Laërith parcourut l'avenue pendant un certain moment. Peu à peu, les bâtiments changeaient, devenant de plus en plus monochromes, avec un grand nombre de surfaces vitrées, et plus hauts. Il y avait maintenant moins de monde dans les rues ; il n'y avait en effet presque plus de boutiques. Les personnes qui se trouvaient là marchaient d'un air pressé, et portaient presque tous un costume et la cravate.
Trouvant l'endroit inintéressant, elle décida de revenir un peu en arrière, puis elle bifurqua, empruntant une autre large rue.
Elle marcha quelques instants et arriva sur une grande place, pleine de monde. Il y avait des grands magasins tout autour : magasins de disques, de livres, cinémas... L'ambiance contrastait avec celle de l'avenue, où tous les commerces ou presque étaient petits et spécialisés.

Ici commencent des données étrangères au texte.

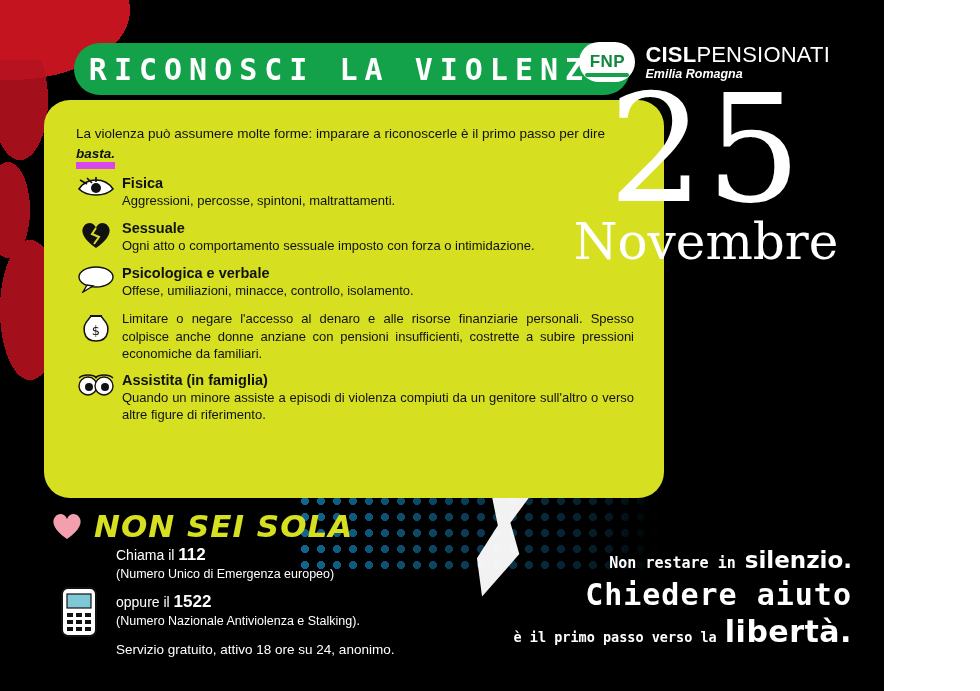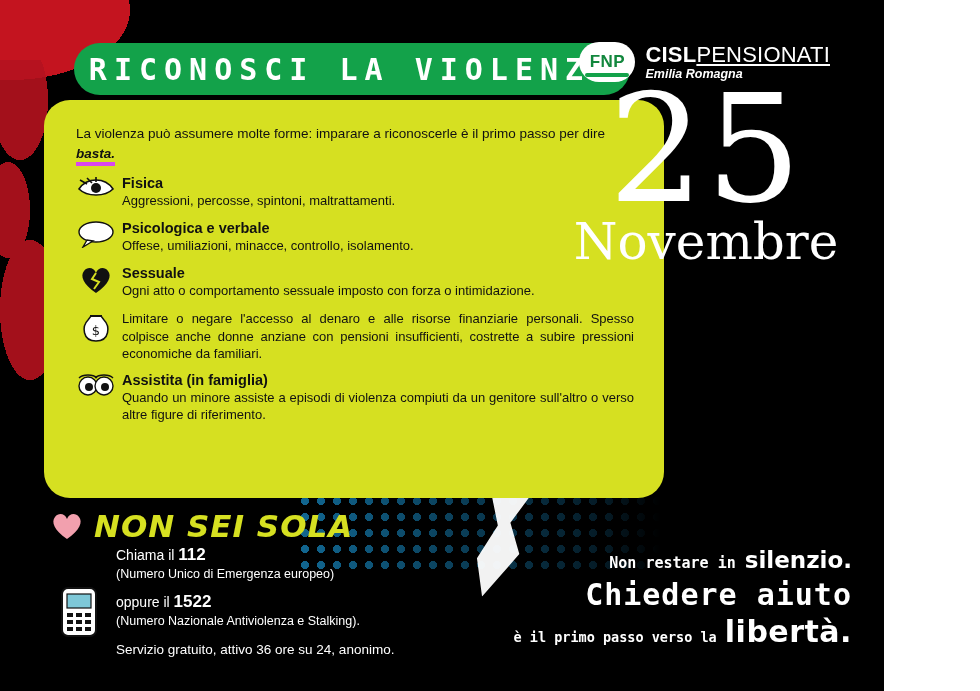--- a/index.html
+++ b/index.html
@@ -102,21 +102,21 @@
   .intro {
     font-size: 13.5px;
     color: #111;
     line-height: 1.45;
     margin: 2px 0 12px 0;
     padding-right: 6px;
   }
   .intro .basta {
     font-style: italic;
     font-weight: bold;
-    border-bottom: 4px solid #d946ef;
+    border-bottom: 7px solid #d946ef;
     padding-bottom: 1px;
   }
   .item {
     position: relative;
     margin: 0 0 9px 0;
     padding-left: 46px;
     min-height: 36px;
   }
   .item .ico {
     position: absolute;
@@ -175,21 +175,21 @@
     position: absolute;
     left: 6px;
     bottom: 5px;
     width: 44px;
     height: 4px;
     background: #13a24a;
     border-radius: 2px;
   }
   .logo .names { color: #fff; line-height: 1.05; }
   .logo .names .l1 { font-size: 22px; font-weight: bold; letter-spacing: .2px; }
-  .logo .names .l1 .light { font-weight: normal; text-decoration: underline; }
+  .logo .names .l1 .light { font-weight: normal; }
   .logo .names .l2 { font-size: 12.5px; font-weight: bold; font-style: italic; margin-top: 2px; }
 
   
   .date-block {
     position: absolute;
     right: 18px;
     top: 88px;
     width: 320px;
     text-align: center;
     color: #ffffff;
@@ -333,38 +333,38 @@
           <circle cx="19" cy="13" r="5" fill="#111"></circle>
           <path d="M3 5 L10 9 M10 3 L15 8 M19 2 L19 7" stroke="#111" stroke-width="1.6" fill="none"></path>
         </svg>
       </div>
       <h3>Fisica</h3>
       <p>Aggressioni, percosse, spintoni, maltrattamenti.</p>
     </div>
 
     <div class="item">
       <div class="ico">
+        <svg width="34" height="30" viewBox="0 0 34 30" aria-hidden="true">
+          <path d="M17 28 C4 19, 1 11, 5 6 C9 1, 15 3, 17 8 C19 3, 25 1, 29 6 C33 11, 30 19, 17 28 Z" fill="#111"></path>
+          <path d="M17 8 L13 14 L20 17 L15 24" stroke="#d6e021" stroke-width="2" fill="none"></path>
+        </svg>
+      </div>
+      <h3>Sessuale</h3>
+      <p>Ogni atto o comportamento sessuale imposto con forza o intimidazione.</p>
+    </div>
+
+    <div class="item">
+      <div class="ico">
         <svg width="38" height="28" viewBox="0 0 38 28" aria-hidden="true">
           <ellipse cx="19" cy="12" rx="17" ry="10" fill="#ffffff" stroke="#111" stroke-width="1.4"></ellipse>
           <path d="M10 20 L6 27 L16 21 Z" fill="#ffffff" stroke="#111" stroke-width="1.4"></path>
         </svg>
       </div>
       <h3>Psicologica e verbale</h3>
       <p>Offese, umiliazioni, minacce, controllo, isolamento.</p>
-    </div>
-
-    <div class="item">
-      <div class="ico">
-        <svg width="34" height="30" viewBox="0 0 34 30" aria-hidden="true">
-          <path d="M17 28 C4 19, 1 11, 5 6 C9 1, 15 3, 17 8 C19 3, 25 1, 29 6 C33 11, 30 19, 17 28 Z" fill="#111"></path>
-          <path d="M17 8 L13 14 L20 17 L15 24" stroke="#d6e021" stroke-width="2" fill="none"></path>
-        </svg>
-      </div>
-      <h3>Sessuale</h3>
-      <p>Ogni atto o comportamento sessuale imposto con forza o intimidazione.</p>
     </div>
 
     <div class="item">
       <div class="ico">
         <svg width="32" height="34" viewBox="0 0 32 34" aria-hidden="true">
           <path d="M11 6 L21 6 L24 10 C30 16, 30 31, 16 31 C2 31, 2 16, 8 10 Z" fill="#ffffff" stroke="#111" stroke-width="1.5"></path>
           <path d="M10 6 L22 6" stroke="#111" stroke-width="2"></path>
           <text x="16" y="25" font-size="13" text-anchor="middle" fill="#111" font-family="DejaVu Sans, sans-serif">$</text>
         </svg>
       </div>
@@ -410,21 +410,21 @@
           <rect x="27" y="34" width="6" height="4"></rect>
         <rect x="9" y="41" width="6" height="4"></rect>
           <rect x="18" y="41" width="6" height="4"></rect>
           <rect x="27" y="41" width="6" height="4"></rect>
       </g>
     </svg>
 
     <p class="line"><span>oppure il </span><span class="big">1522</span></p>
     <p class="sub">(Numero Nazionale Antiviolenza e Stalking).</p>
 
-    <p class="note">Servizio gratuito, attivo 36 ore su 24, anonimo.</p>
+    <p class="note">Servizio gratuito, attivo 18 ore su 24, anonimo.</p>
   </div>
 
   <div class="slogan">
     <div class="s1"><span>Non restare in </span><span class="em">silenzio.</span></div>
     <div class="s2">Chiedere aiuto</div>
     <div class="s3"><span>è il primo passo verso la </span><span class="em2">libertà.</span></div>
   </div>
 
 </div>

Elle se dirigeait vers une autre rue lorsqu'un policier l'interpella. Il était imposant, tant par sa carrure que son équipement : il portait un casque avec une visière, une matraque, et un pistolet à gros canon. Son uniforme était bleu marine.
« Qu'est-ce qu'il y a ? » demanda-t-elle, en anglais.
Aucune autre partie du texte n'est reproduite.